_Source records_.

------------------------------------------------

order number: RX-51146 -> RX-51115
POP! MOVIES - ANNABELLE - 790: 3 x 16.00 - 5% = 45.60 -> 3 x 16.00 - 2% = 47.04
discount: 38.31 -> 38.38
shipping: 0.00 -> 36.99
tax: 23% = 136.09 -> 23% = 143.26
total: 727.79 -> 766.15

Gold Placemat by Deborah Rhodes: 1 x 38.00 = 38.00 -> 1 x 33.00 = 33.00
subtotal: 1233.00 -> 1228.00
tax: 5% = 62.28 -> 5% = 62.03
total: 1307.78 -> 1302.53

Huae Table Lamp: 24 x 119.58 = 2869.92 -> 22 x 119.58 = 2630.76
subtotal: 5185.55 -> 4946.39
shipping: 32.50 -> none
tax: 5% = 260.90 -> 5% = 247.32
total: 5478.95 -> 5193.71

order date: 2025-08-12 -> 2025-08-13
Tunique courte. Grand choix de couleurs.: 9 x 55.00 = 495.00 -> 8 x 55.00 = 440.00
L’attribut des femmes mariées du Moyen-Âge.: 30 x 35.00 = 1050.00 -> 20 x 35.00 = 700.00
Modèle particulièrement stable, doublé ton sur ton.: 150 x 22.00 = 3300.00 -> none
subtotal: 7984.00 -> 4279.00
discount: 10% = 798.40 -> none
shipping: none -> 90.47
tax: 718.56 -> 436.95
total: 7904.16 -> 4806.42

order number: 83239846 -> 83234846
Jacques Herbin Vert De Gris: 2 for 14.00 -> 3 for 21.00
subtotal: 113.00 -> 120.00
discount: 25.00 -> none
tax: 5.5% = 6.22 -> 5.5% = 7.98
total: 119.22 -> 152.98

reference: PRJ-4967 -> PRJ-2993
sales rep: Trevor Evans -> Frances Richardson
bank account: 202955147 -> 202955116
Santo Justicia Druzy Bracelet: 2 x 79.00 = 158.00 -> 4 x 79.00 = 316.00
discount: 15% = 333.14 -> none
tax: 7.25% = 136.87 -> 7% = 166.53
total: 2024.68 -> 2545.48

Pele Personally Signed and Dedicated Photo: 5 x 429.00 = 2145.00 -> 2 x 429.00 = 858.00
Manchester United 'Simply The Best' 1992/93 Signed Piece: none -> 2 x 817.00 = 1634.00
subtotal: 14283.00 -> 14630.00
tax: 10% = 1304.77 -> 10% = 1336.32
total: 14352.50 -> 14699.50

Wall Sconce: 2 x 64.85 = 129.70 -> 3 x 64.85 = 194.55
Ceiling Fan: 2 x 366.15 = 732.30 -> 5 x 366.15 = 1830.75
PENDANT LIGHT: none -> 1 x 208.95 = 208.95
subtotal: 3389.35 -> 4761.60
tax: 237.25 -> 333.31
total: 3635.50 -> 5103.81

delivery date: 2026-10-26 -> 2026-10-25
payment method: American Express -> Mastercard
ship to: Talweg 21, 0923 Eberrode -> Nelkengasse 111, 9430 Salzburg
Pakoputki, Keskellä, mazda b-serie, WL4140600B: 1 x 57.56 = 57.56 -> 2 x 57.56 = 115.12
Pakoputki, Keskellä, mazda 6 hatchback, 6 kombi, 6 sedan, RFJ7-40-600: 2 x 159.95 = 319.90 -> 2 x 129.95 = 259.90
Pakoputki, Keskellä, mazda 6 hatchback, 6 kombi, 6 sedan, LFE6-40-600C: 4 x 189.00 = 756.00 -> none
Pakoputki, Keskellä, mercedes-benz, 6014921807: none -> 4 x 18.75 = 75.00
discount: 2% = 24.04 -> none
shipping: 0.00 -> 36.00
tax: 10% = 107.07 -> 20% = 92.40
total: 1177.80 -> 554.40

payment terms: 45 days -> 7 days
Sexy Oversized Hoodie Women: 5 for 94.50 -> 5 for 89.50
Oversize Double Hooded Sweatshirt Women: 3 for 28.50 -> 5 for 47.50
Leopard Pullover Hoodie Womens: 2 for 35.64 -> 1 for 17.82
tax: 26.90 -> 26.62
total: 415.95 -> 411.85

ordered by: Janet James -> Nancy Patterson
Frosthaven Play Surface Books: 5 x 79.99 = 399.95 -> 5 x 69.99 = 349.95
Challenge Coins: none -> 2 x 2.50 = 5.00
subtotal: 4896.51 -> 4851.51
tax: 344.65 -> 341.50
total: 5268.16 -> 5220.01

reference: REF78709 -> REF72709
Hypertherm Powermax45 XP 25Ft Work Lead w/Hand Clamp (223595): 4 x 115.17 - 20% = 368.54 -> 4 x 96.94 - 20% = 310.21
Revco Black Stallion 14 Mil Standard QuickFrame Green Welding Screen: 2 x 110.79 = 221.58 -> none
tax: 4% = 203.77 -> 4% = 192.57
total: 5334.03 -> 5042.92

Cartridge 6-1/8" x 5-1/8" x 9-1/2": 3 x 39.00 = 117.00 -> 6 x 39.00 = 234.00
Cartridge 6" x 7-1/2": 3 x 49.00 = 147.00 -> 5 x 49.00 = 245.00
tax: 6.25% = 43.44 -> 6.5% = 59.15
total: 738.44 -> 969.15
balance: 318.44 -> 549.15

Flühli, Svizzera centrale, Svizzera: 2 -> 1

------------------------------------------------

_What you should do_.
Could you restate word for word the lines above from the one containing "tax: 718.56 -> 436.95" through the one containing "delivery date: 2026-10-26 -> 2026-10-25", both included, and nothing else?

_Output for this exercise_.
tax: 718.56 -> 436.95
total: 7904.16 -> 4806.42

order number: 83239846 -> 83234846
Jacques Herbin Vert De Gris: 2 for 14.00 -> 3 for 21.00
subtotal: 113.00 -> 120.00
discount: 25.00 -> none
tax: 5.5% = 6.22 -> 5.5% = 7.98
total: 119.22 -> 152.98

reference: PRJ-4967 -> PRJ-2993
sales rep: Trevor Evans -> Frances Richardson
bank account: 202955147 -> 202955116
Santo Justicia Druzy Bracelet: 2 x 79.00 = 158.00 -> 4 x 79.00 = 316.00
discount: 15% = 333.14 -> none
tax: 7.25% = 136.87 -> 7% = 166.53
total: 2024.68 -> 2545.48

Pele Personally Signed and Dedicated Photo: 5 x 429.00 = 2145.00 -> 2 x 429.00 = 858.00
Manchester United 'Simply The Best' 1992/93 Signed Piece: none -> 2 x 817.00 = 1634.00
subtotal: 14283.00 -> 14630.00
tax: 10% = 1304.77 -> 10% = 1336.32
total: 14352.50 -> 14699.50

Wall Sconce: 2 x 64.85 = 129.70 -> 3 x 64.85 = 194.55
Ceiling Fan: 2 x 366.15 = 732.30 -> 5 x 366.15 = 1830.75
PENDANT LIGHT: none -> 1 x 208.95 = 208.95
subtotal: 3389.35 -> 4761.60
tax: 237.25 -> 333.31
total: 3635.50 -> 5103.81

delivery date: 2026-10-26 -> 2026-10-25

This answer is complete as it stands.